Students who won a rent repayment order against their rogue landlord are angry that they’re now having to pursue the money in the small claims court.
One of the tenants, Megan Cole, says they left the tribunal feeling overwhelmed and powerless, and has used the experience to write her dissertation, ‘The Power Dynamic in Renting: Rogue Landlords, Vulnerable Tenants and Policy Proposals for Change’, which has since caused a Twitter storm when she posted it online, with more than 117,000 likes in a few days.
After spending a year living in their shoddy and unlicensed HMO in Selly Oak, Birmingham, the eight students were awarded £35,000 by a tribunal.
But their landlord denied all responsibility for the house not being licensed as well as the poor conditions, which included leaky showers, broken boiler and ants’ nests.
After checking with Birmingham City Council, which told them of the landlord’s rogue status, the eight-bedroom property was deemed un-licensable due to its condition and was only suitable for five tenants.
Landlords can pay a rent repayment order in instalments but if they’re reluctant to pay at all, tenants can apply to the county court for permission to reclaim the money as a civil debt.
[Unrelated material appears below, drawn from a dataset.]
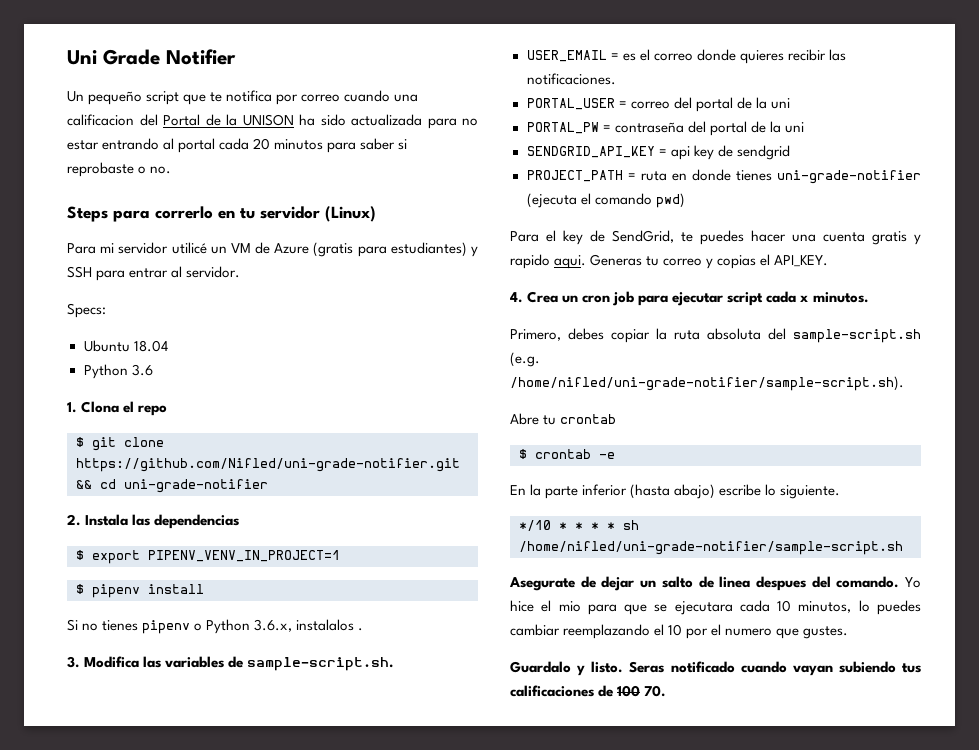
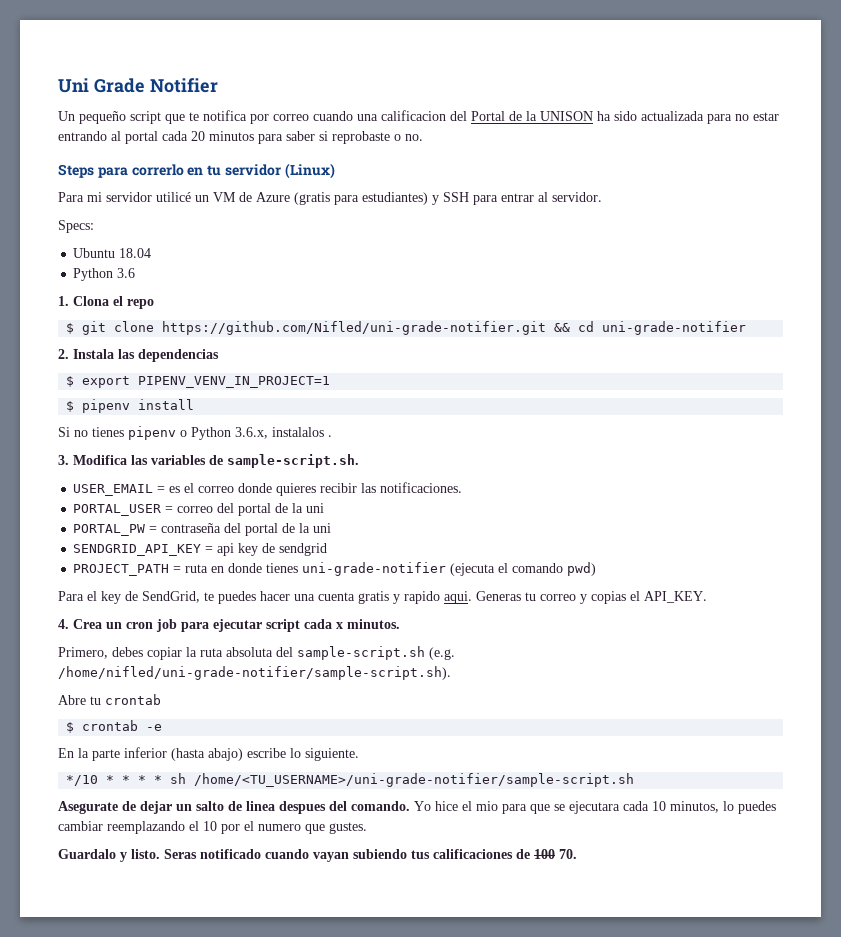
[519,541,903,555] /home/nifled/uni-grade-notifier/sample-script.sh -> [194,773,635,787] /home/<TU_USERNAME>/uni-grade-notifier/sample-script.sh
“We feel stuck in our situation, unsure of how to obtain the money we are entitled to and wary of forking out more money,” says Meghan.
“This anger and frustration fuelled my dissertation. Those suffering in poor quality housing and squalor shouldn’t require power and money to fix their situations. Ultimately, the nature of UK legislation means this is the case.”
Giles Peaker, housing lawyer at Anthony Gold, tells LandlordZONE that their situation is not uncommon. He says: “Plenty of people don’t pay and the court can’t order your bank to pay either.
“If it’s a rogue landlord company they’ll just fold that and it will reappear with a slightly different name, while it’s also more difficult with a rent-to-rent set up.”